Frederick Bennett Wright Collection, 1893-1905, n.d. | Oberlin College Archives
Frederick Bennett Wright (1873-1922) was the son of George Frederick and Hulda Maria (Day) Wright, born in Andover, Massachusetts on November 4, 1873. His father had received both his A.B. and theological degree at Oberlin College, and returned to the Oberlin Theological Seminary in 1881 as Professor of New Testament Language and Literature. George and Hulda Wright had four children, all Oberlin graduates. Frederick Bennett Wright enrolled at Oberlin in 1893, and graduated with a degree of Bachelor of Science in 1897. For two years after graduation he was enrolled as a graduate student in geology at Johns Hopkins University, and during this time was a student observer for the U.S. Weather Bureau and was also connected with the Maryland Geological Survey.
In 1900-1901 Frederick Bennett Wright accompanied his father on a trip across Asia, the Middle East, and Europe, his father’s most ambitious voyage among several with the purpose of making firsthand observation of geological conditions. The elder Wright was assisted by his son in the work of producing a two-volume work entitled Asiatic Russia published in 1902. In the author’s preface, George Frederick Wright credits his son Frederick for most of the photographs that appear in the publication, as well as the chapter on climate and assistance in preparing the chapter on flora and fauna.

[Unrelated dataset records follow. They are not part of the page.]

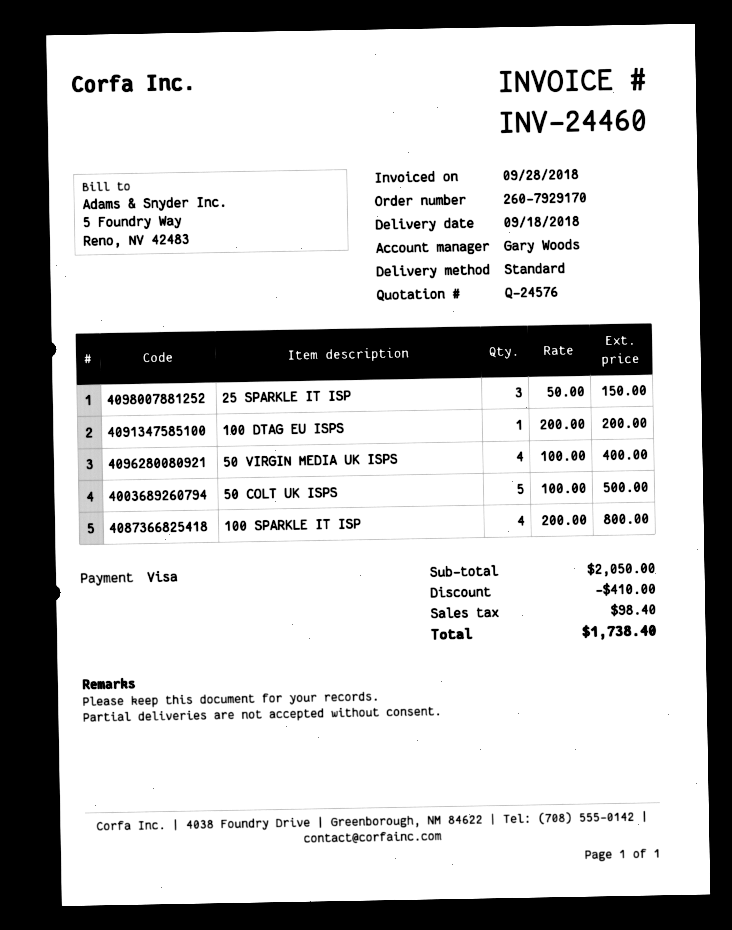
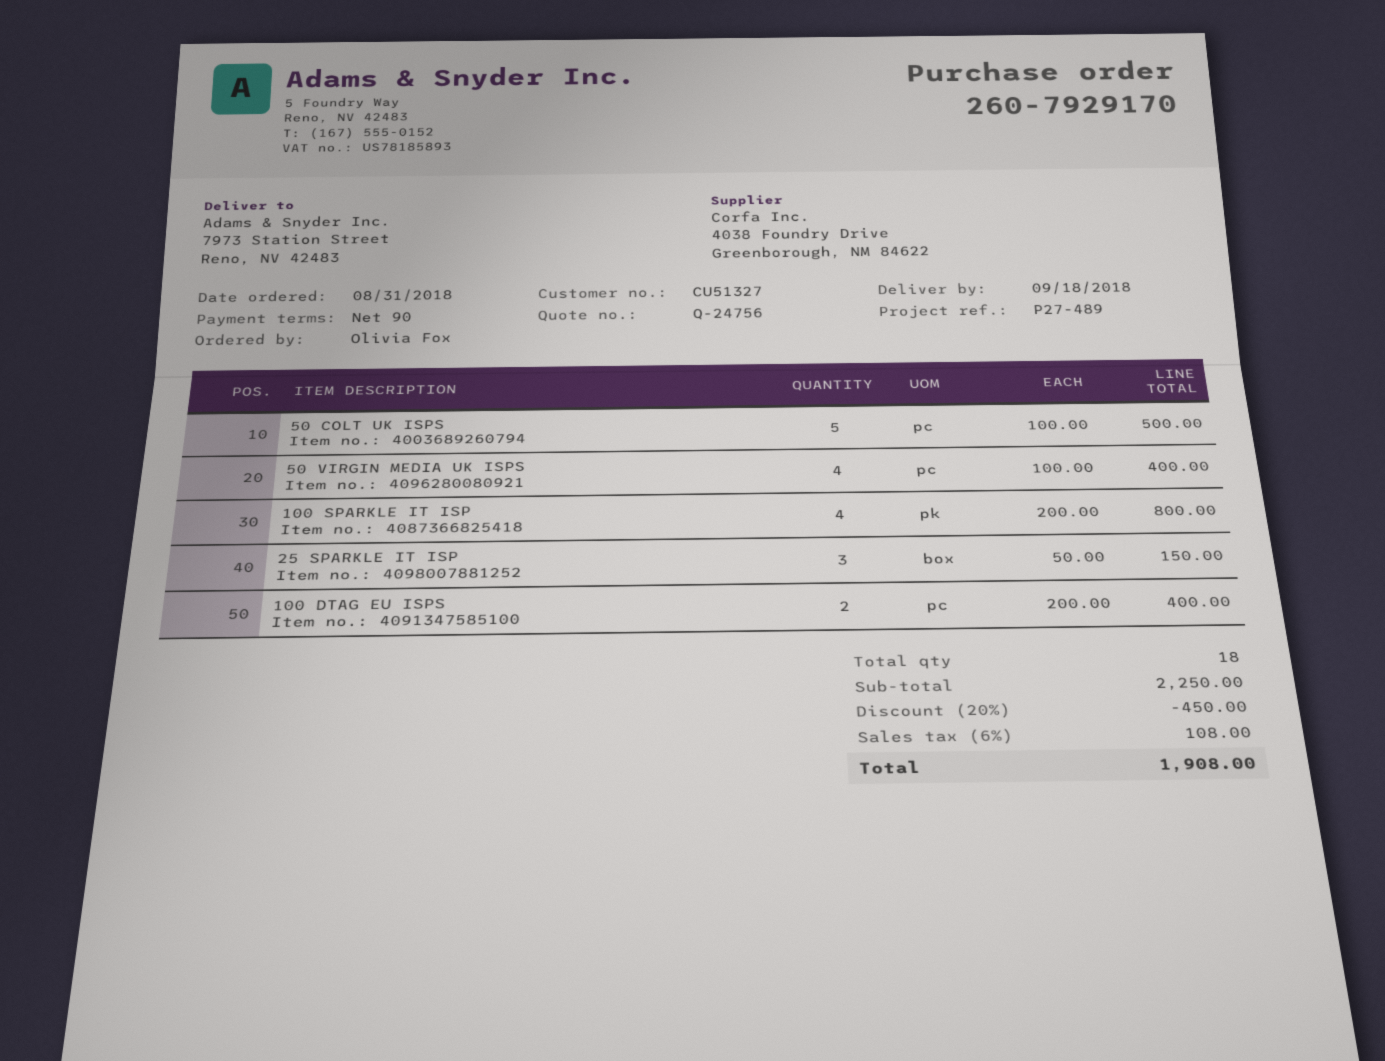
quote number: Q-24576 -> Q-24756
100 DTAG EU ISPS: 1 x 200.00 = 200.00 -> 2 x 200.00 = 400.00
subtotal: 2050.00 -> 2250.00
discount: 410.00 -> 450.00
tax: 98.40 -> 108.00
total: 1738.40 -> 1908.00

George Frederick Wright was Assistant Editor for the archeology journal Records of the Past, published by its parent organization Records of the Past Exploration Society, headquartered in Washington, D.C., from its creation in 1901 until 1903. He was Editor-in-Chief with his son Frederick as Assistant Editor from 1903 until 1911, when he was listed as Editor Emeritus while Frederick ascended to the Editorship. Frederick’s sister Helen M. Wright, a 1902 graduate of Oberlin, was listed as Assistant Editor in 1911-1913. Frederick Bennett Wright authored several articles for Records of the Past, including “The Ming Tombs,” April 1902; “Ancient Samarkand,” September 1902; “The Mastodon and Mammoth Contemporary with Man,” August 1903, and “Ancient Caravan Routes of China,” June 1904. In 1914 Records of the Past merged with Art and Archeology, and at that point the Wright editorship ceased.
Frederick Bennett Wright married Sarah Ann Carrick in 1907; together they had five children. In 1915 Wright became a lecturer for the National Homecrofter’s Society. In 1916-1917 Frederick was a free-lance lecturer and manufacturer of educational sets of lantern slides, an indication of his continuing interest in photography. From 1918 to 1922 he was engaged in Y.M.C.A. educational work at Camp Humphreys, Virginia, and at Walter Reed Hospital.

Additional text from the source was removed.